Wednesday 15 May 2019

Security Training for Developers: Cost Saver & Business Enabler

By Peter Ganzevles

Having delivered training for a long time and being involved in the process for even longer, I have come across many different people and even more questions. I’ll get questions I never thought about being asked, coupled with questions that I expect. However, there is one question I get more than any other, and it usually reads something like this:

“Thank you for the training, the developers gave good feedback on it. Now I know someone who I think would benefit from a training too, but how can I convince them that it’s worth it?”

This blog post will answer this question and address the topic more thoroughly than in a quick email response. In this post, we’ll address the value of training developers, and why it is worth doing.

Just Like… Fishing
And no, I don’t mean phishing. The famous quote from 12th century philosopher Maimonides told us that you can “give a man a fish, and you feed him for a day. Teach a man to fish, and you feed him for a lifetime.” This quote is key to understanding the importance of training from a business perspective. Over the course of my penetration testing career, I’ve tested clients’ applications, found some horrible flaws and reported them in the best way I could to help them fix the issue. Then, a year later, I’d carry out a retest, and while they had fixed that instance of the issue, the very same flaw that caused it to begin with was applied elsewhere in a new feature, which caused a similar issue.
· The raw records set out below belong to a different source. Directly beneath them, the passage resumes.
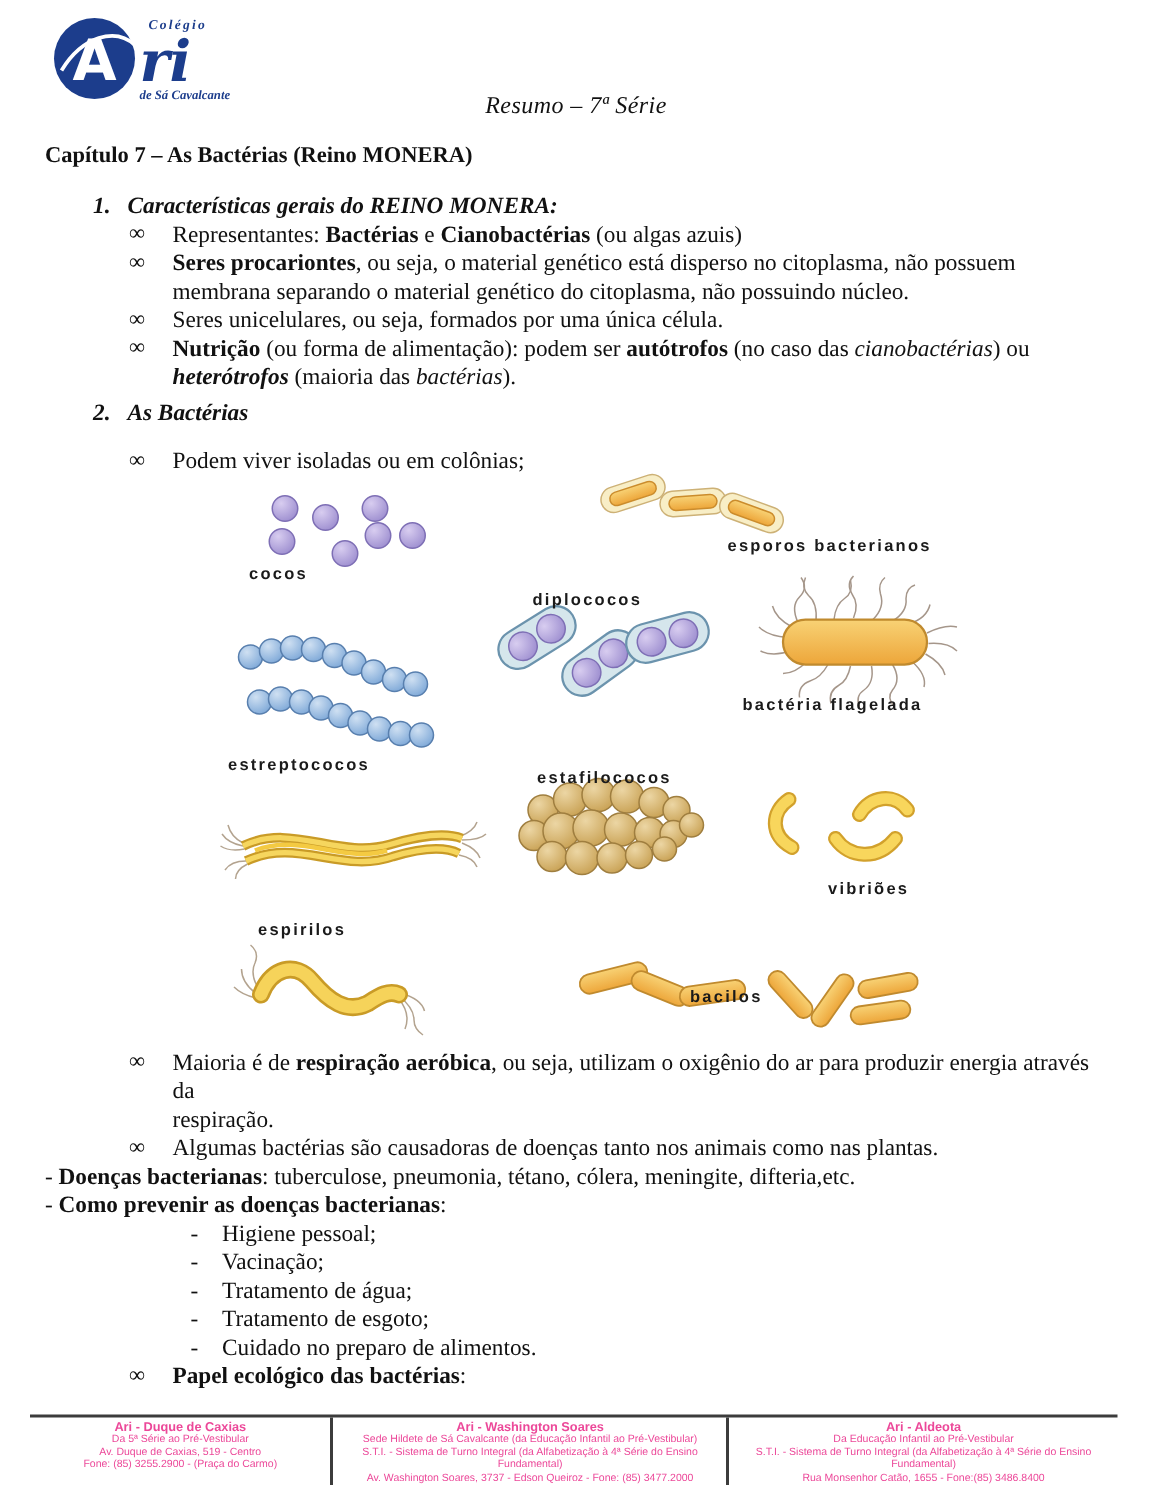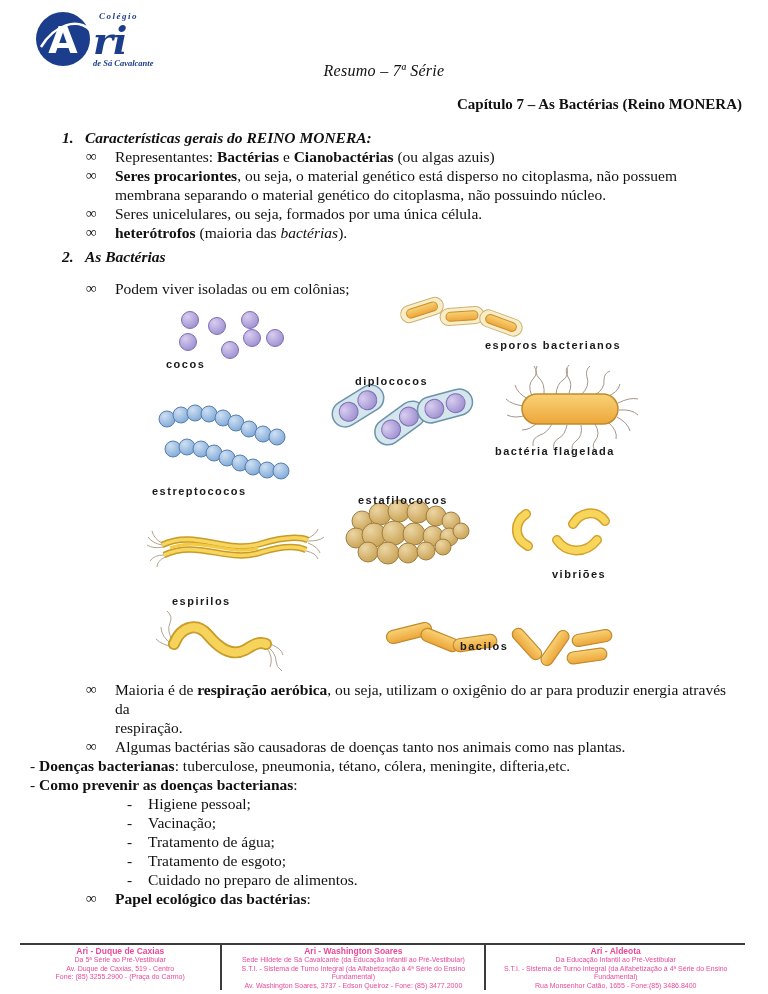"Capítulo 7 – As Bactérias" .chapter { text-align: right -> none }
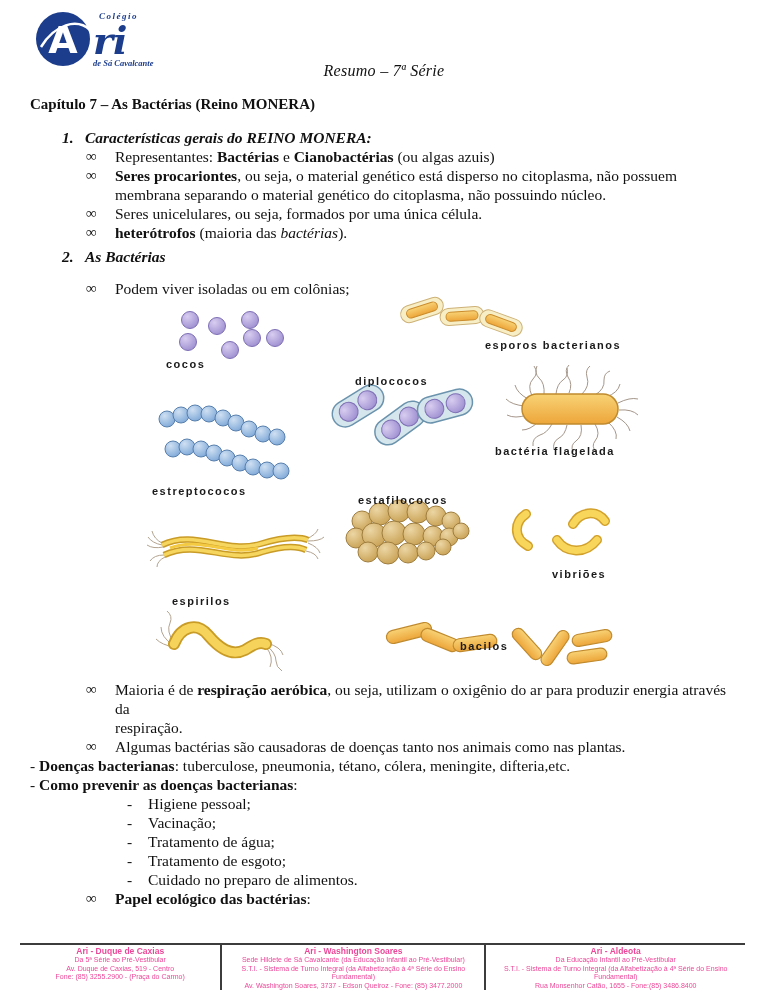"Nutrição (ou forma de alimentação):" div { html: none -> <div><span>Nutrição</span><span> (ou forma de alimentação): podem ser </span><span>autótrofos</span><span> (no caso das </span><span>cianobactérias</span><span>) ou</span></div> }
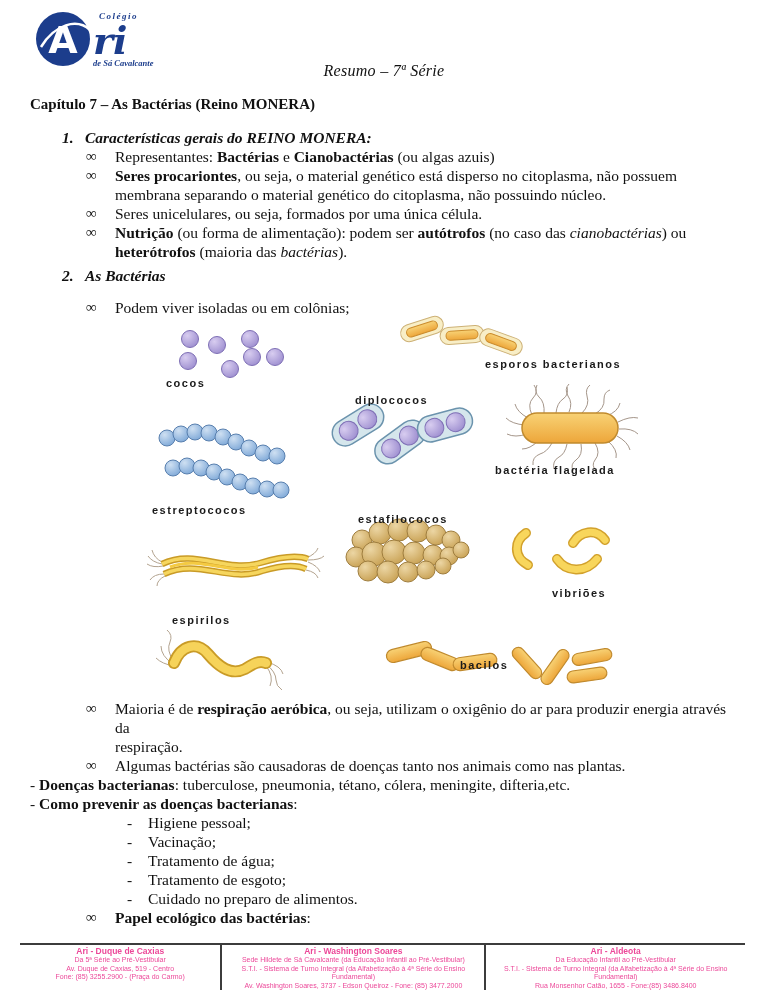"heterótrofos" span { font-style: none -> italic }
These recurring issues are the prime example of a lack of knowledge in a particular area, and there are two ways to deal with it. The first is to come back for a retest just before every major release, but that requires a lot of time and effort scheduling, is rather costly, and generally inspires little confidence in the application. The second option is to train the developers, testers and project leaders to be aware of the risks when writing applications to prevent them from writing vulnerable code or missing it during testing.

Just Like… Puppies
There are hundreds of ways to train a developer, and while each has its merits, some are more effective than others. When toilet training a puppy, owners often make the mistake of pushing the puppy’s nose into where the ‘accident’ happened, to teach the dog that it has misbehaved. While the dog will learn quickly and avoid that spot, the same might happen five foot to the left. Similarly, shoving coding mistakes into a developer’s face and hoping that they’ll learn will likely have the same effect. The same code won’t be rewritten, but the underlying issue is likely to rear its head again in the future.

Another method is to run the class through a one-day course where we show the major flaws that often occur in applications. While this is quick and relatively cheap, it is unstimulating for most; it will not necessarily be adjusted to their skill levels since it needs to be challenging for the more experienced and comprehendible for the less experienced, which makes it somewhat unsuited for both. While trainings like this exist for companies with a smaller group of developers and testers who all have a similar skill level, it is not the solution I’d consider best.

Just Like… University
That brings us to the method that we’ve tried and tested for a few years now, which is a two-day course that functions similarly to a university. While the initial information is still presented to the group, it is offered in a way that allows for discussion and questions throughout each topic. Then, after the topic is over, every student gets the chance to practise what they’ve learned hands-on, either alone or in pairs, to ensure they fully understand what they’ve learned. The best thing about this hands-on part of the training is that it’s not just me teaching and helping, it’s the students as well. Ideas are exchanged, tips are given, and real stories from their own development career are shared. I’ve even had people leave the room to fix code on the spot!

Just Like… That
So, what are the long-term benefits of this method? I have given training to many companies and each has given a different answer. Some were able to grow further without hiring more testers, as fewer mistakes were made and the existing testing team had a lighter workload as a result. Many of them also explained that while training is an investment early on, it decreases the amount of issues found during penetration tests, which reduces the amount of time developers spend fixing issues, allowing them to spend that time on feature requests instead. A handful of clients even hinted that they were getting more customers, as they could prove that they were more secure than their competitors. Another client said that they were now using their newly found security knowledge in their recruiting process to find even better and more suited additions to the team, which then helped to increase the overall maturity. And finally, it is valuable for employees as they can put the skills on their resume should they ever change jobs, and with the ever-increasing demand for security knowledge, that isn’t a bad thing.